Section 8.02. Acceleration. Upon the occurrence of any Event of Default
hereunder, the Trustee shall, but only upon demand therefor by the Majority
Owners, declare the principal of the then Outstanding Bonds and all accrued
interest immediately due and payable. Upon such declaration by the Trustee, the
Authority shall have the right to terminate this Agreement and, upon such
termination, there shall become immediately due and payable hereunder as then
current damages of the Authority under this Agreement, an amount equal to all
amounts due and owing as loan payments hereunder.

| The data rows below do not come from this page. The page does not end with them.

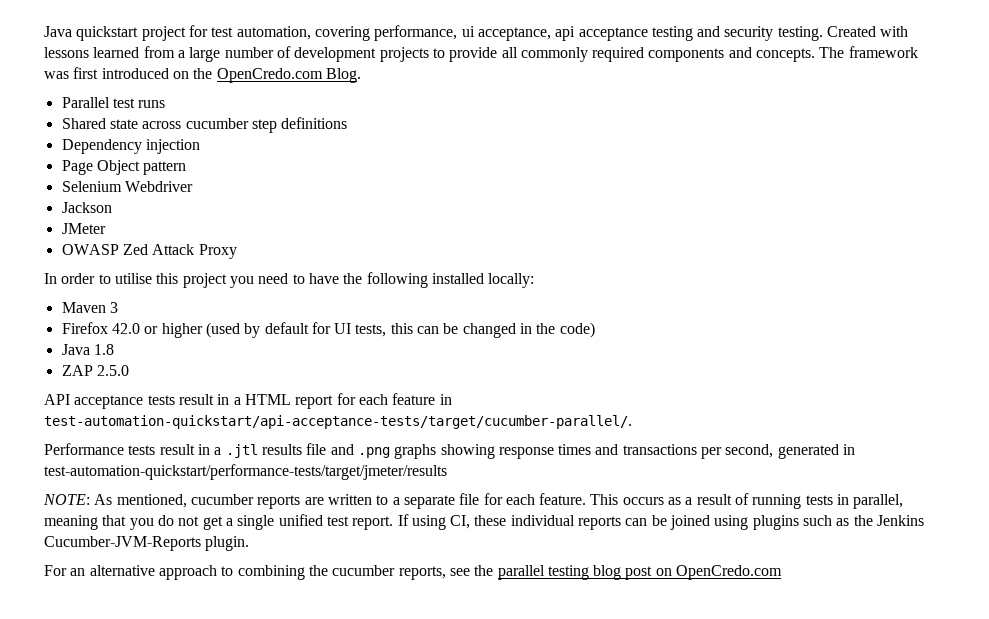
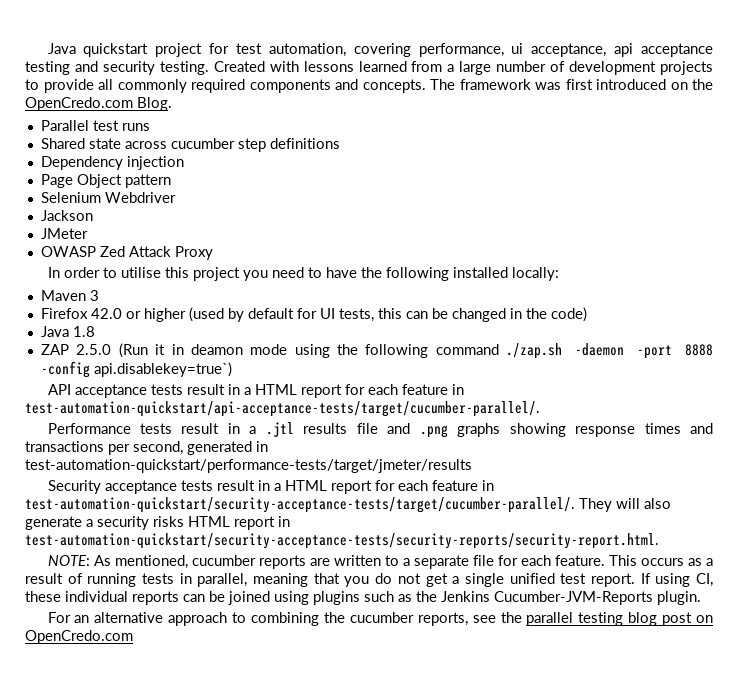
(129, 370) none -> [118,343,713,359] [40,361,232,378] (Run it in deamon mode using the following command ./zap.sh -daemon -port 8888 -config api.disablekey=true`)
(447, 472) none -> [47,480,494,494] [25,497,671,513] [25,516,290,530] [25,533,659,549] // Security acceptance tests result in a HTML report for each feature in test-automation-quickstart/security-acceptance-tests/target/cucumber-parallel/. They will also generate a security risks HTML report in test-automation-quickstart/security-acceptance-tests/security-reports/security-report.html.

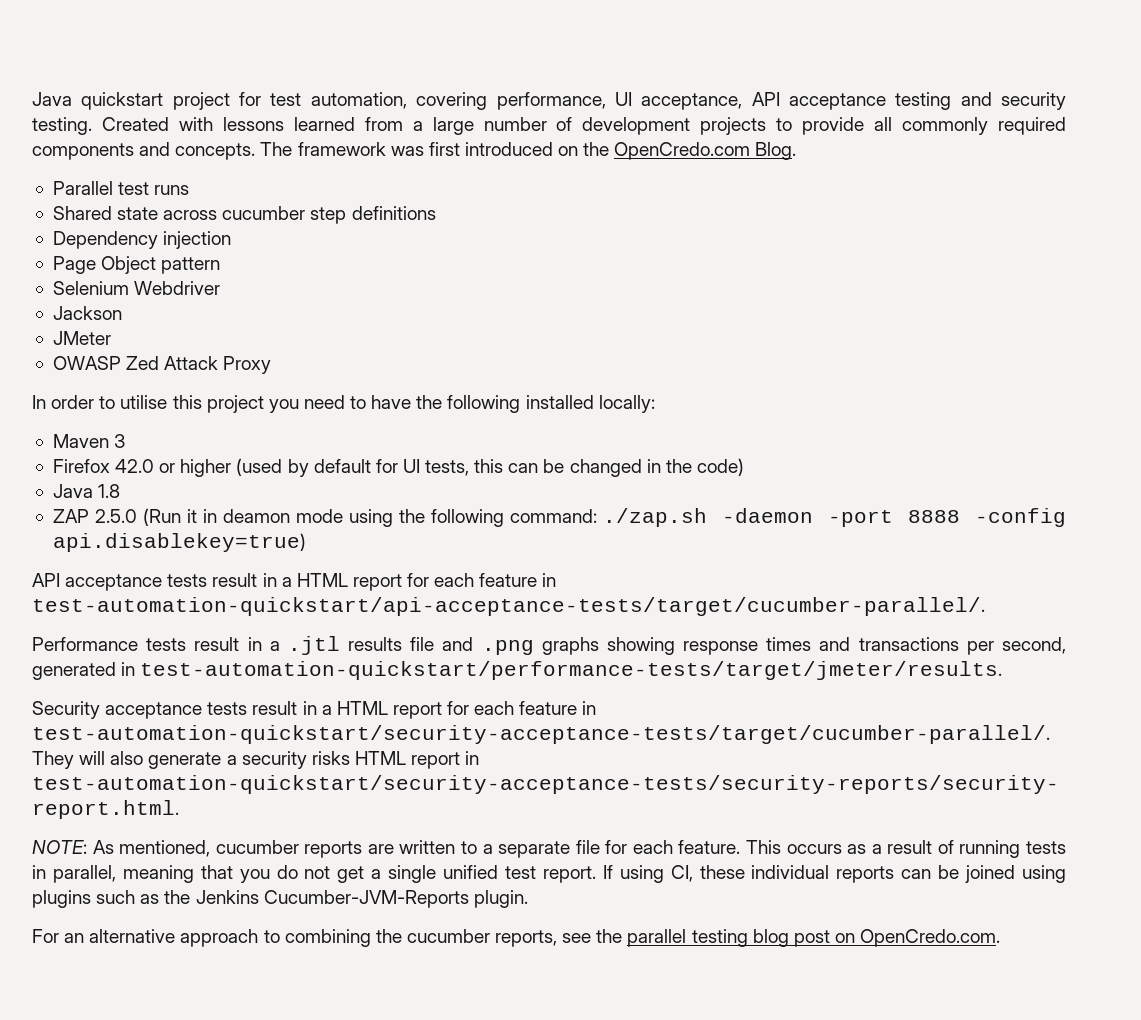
[511,43,634,57] ui acceptance, api -> [614,92,780,110] UI acceptance, API
[435,344,499,355] command -> [509,509,597,523] command:
[93,362,232,377] api.disablekey=true`) -> [52,533,306,552] api.disablekey=true)
[25,459,472,473] test-automation-quickstart/performance-tests/target/jmeter/results -> [140,661,1003,680] test-automation-quickstart/performance-tests/target/jmeter/results.
[25,630,133,644] OpenCredo.com -> [860,929,1001,947] OpenCredo.com.

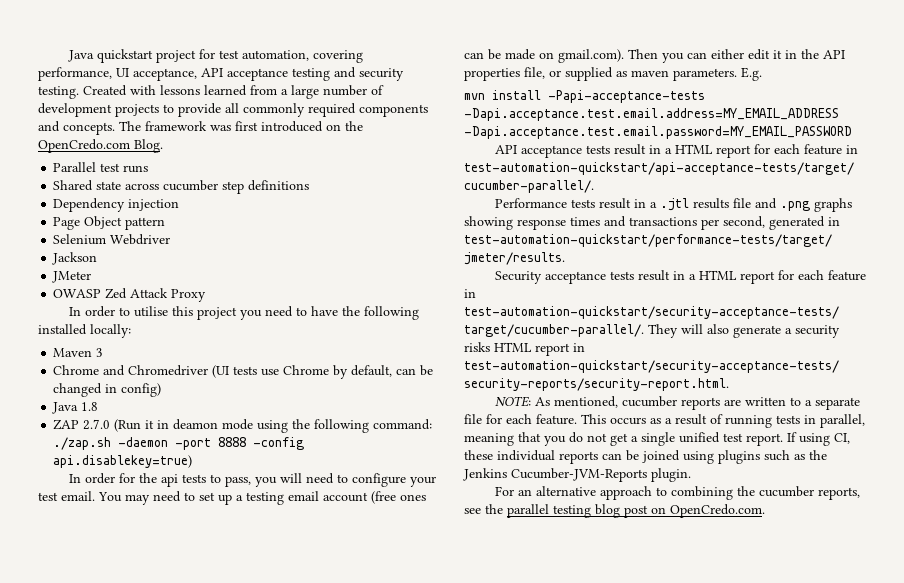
[52,458,504,477] Firefox 42.0 or higher (used by default for UI tests, this -> [53,365,393,379] Chrome and Chromedriver (UI tests use Chrome by default,
[665,458,744,476] the code) -> [121,383,162,397] config)
[94,509,137,523] 2.5.0 -> [83,419,111,430] 2.7.0
(306, 542) none -> [69,473,437,487] [38,491,426,505] [464,49,845,63] [464,67,762,81] [464,90,705,103] [464,108,839,121] [464,126,852,139] // In order for the api tests to pass, you will need to configure your test email. You may need to set up a testing email account (free ones can be made on gmail.com). Then you can either edit it in the API properties file, or supplied as maven parameters. E.g. // mvn install -Papi-acceptance-tests -Dapi.acceptance.test.email.address=MY_EMAIL_ADDRESS -Dapi.acceptance.test.email.password=MY_EMAIL_PASSWORD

Until such amount is paid by
the Borrower, at the time or times and in the manner required to permit the
Authority to meet its obligations under the Indenture, the Authority shall
continue to have all of the rights, powers and remedies herein (notwithstanding
the termination hereof), and, for such time as may be necessary to enable the
Authority to satisfy in full its obligations under the Indenture, the term of
this Agreement shall, at the election of the Authority, be extended at the will
of the Authority, and the Borrower's obligations hereunder shall continue in
full force and effect.
Section 8.03. Payment of Loan Payments on Default; Suit Therefor.

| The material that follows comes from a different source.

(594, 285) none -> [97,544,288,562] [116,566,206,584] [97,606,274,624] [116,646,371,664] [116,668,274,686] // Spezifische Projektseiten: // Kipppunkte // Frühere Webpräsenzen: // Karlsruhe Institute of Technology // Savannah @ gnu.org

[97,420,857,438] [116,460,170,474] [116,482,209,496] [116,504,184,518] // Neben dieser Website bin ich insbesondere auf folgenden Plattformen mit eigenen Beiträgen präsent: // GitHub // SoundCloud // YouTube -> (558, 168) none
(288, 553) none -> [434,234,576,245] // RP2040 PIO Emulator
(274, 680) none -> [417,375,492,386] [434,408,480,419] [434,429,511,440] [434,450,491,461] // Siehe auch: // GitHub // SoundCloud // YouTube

(a) The Borrower covenants that, if default shall be made in the
payment of any sum payable by the Borrower under this Agreement as and when the
same shall become due and payable, whether at maturity or by acceleration or
otherwise, then, upon demand of the Authority or its assignee, the Borrower will
pay to the Authority or its assignee the whole amount of the loan payments that
then shall have become due and payable hereunder and to the extent such loan
payments represent payments due on the Bonds, such payments shall be applied to
the payment of the Bonds in accordance with the terms of the Indenture; and, in
addition thereto, such further amount as shall be sufficient to pay the costs
and expenses of collection, including reasonable compensation based upon actual
time expended by the Authority and its assignee and their respective agents,
attorneys and counsel, and any expenses or liabilities incurred by the Authority
or its assignee (other than through the Authority's or its assignee's own gross
negligence or bad faith). In case the Borrower shall fail forthwith to pay such
amounts upon such demand, the Authority or its assignee shall be entitled and
empowered to institute any actions or proceedings at law or in equity for the
collection of the sums so due and unpaid, and may prosecute any such action or
proceeding to judgment or final decree, and may enforce any such judgment or
final decree against the Borrower and collect in the manner provided by law out
of the property of the Borrower the money adjudged or decreed to be payable.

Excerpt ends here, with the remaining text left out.